European Parliament Considers Warped Intellectual Property Directive

"EFF is urging its members to ask their MEPs to seek an amendment to the proposed European Intellectual Property Enforcement directive because it does not distinguish large-scale commercial infringement and counterfeiting enterprises from unintentional, non-commercial infringement by individuals," said EFF Staff Attorney Gwen Hinze. "If the European Parliament adopts this directive, a person who unwittingly infringes copyright -- even if it has no effect on the market -- could potentially have her assets seized, bank accounts frozen, and home invaded." [EFF: Press]

February 24, 2004

Google, EFF rally in trademark case

[CNET News.com]

U.S. Still Mining Terror Data

When Congress deep-sixed the Total Information Awareness program for fear it would compromise individual privacy, the government simply moved its research to various intelligence offices. [Wired News]

February 10, 2004

Using Whois to Enforce Law? - CircleID

A good article attempting to explain the fallacy of using Whois in a manner that it was never intended for.

Before starting I'd like to remind you that there are two distinct Whois systems -- the one for IP address delegations and one for DNS registrations. I believe that the former is a useful system in which there are clear utility values that outweigh the privacy costs, and in which the person whose privacy is exposed has made a knowing choice. I do not believe that these arguments apply to the latter, the DNS, form of Whois. [CircleID]

February 06, 2004

Even Big Companies Forget...

Big and serious oops. The Washington Post forgot to renew its domain name, and, as is typical for non payment, Network Solutions pulled the plug. But before you think YOU can become washpost.com, keep in mind that you won't get very far, since NSI and other registrars don't always make domain names for major organizations available immediately upon expiration.

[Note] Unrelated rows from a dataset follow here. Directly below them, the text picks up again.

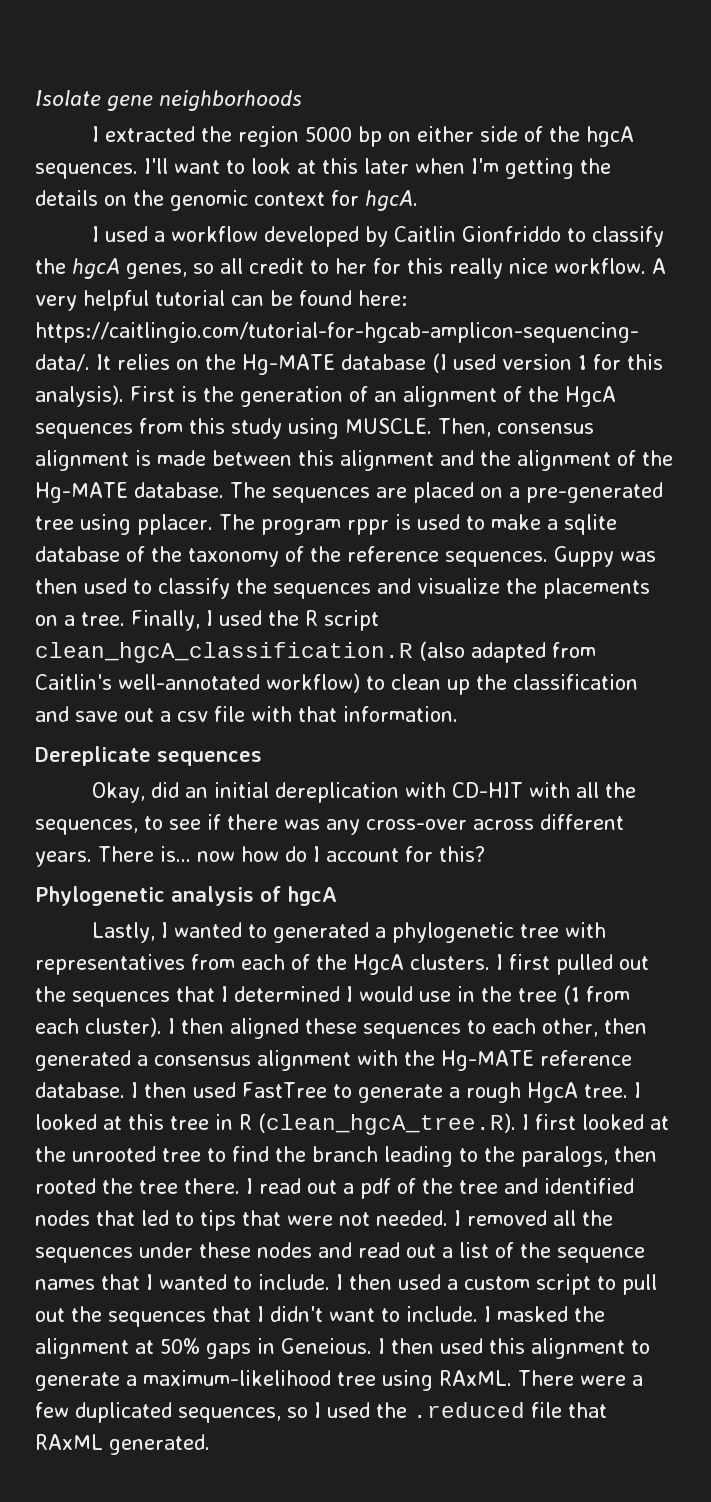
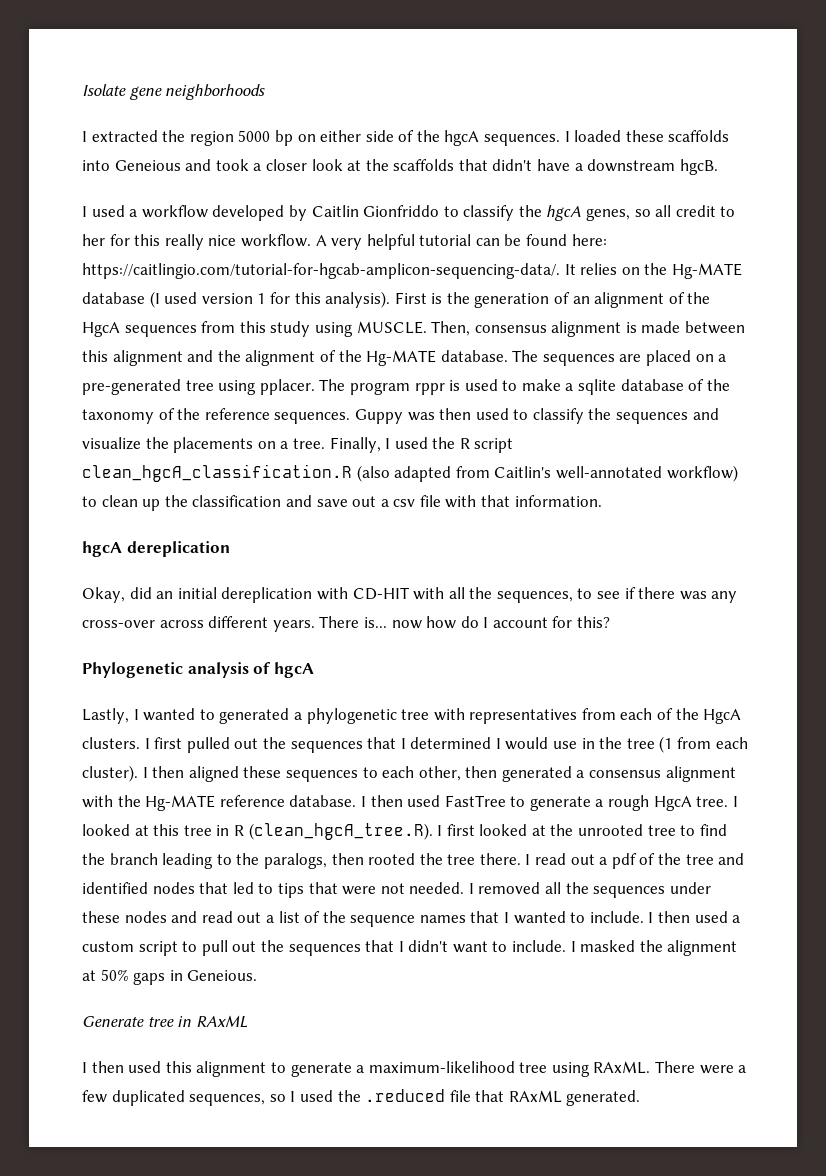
- I'll want to look at this later when I'm getting the details on the genomic context for hgcA.
+ I loaded these scaffolds into Geneious and took a closer look at the scaffolds that didn't have a downstream hgcB.
- Dereplicate sequences
+ hgcA dereplication
- I masked the alignment at 50% gaps in Geneious. I then used this alignment to generate a maximum-likelihood tree using RAxML.
+ I masked the alignment at 50% gaps in Geneious.
+ Generate tree in RAxML
+ I then used this alignment to generate a maximum-likelihood tree using RAxML.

More information available from US News who didn't let its domain name expire.

February 05, 2004

Share this MP3 (MGM v. Grokster)

Also found on Wendy's Blog. There isn't much more to be said. Listen to the MP3

Here's an MP3 of yesterday's fantastic oral argument in MGM v. Grokster, before the Ninth Circuit Court of Appeals. It's public domain, so share freely on the peer-to-peer networks whose legality Fred von Lohmann and Mike Page eloquently defend.

[Wendy: The Blog]

Enhanced Penalties for Privacy

A thought provoking article by Wendy Seltzer. Well worth the read.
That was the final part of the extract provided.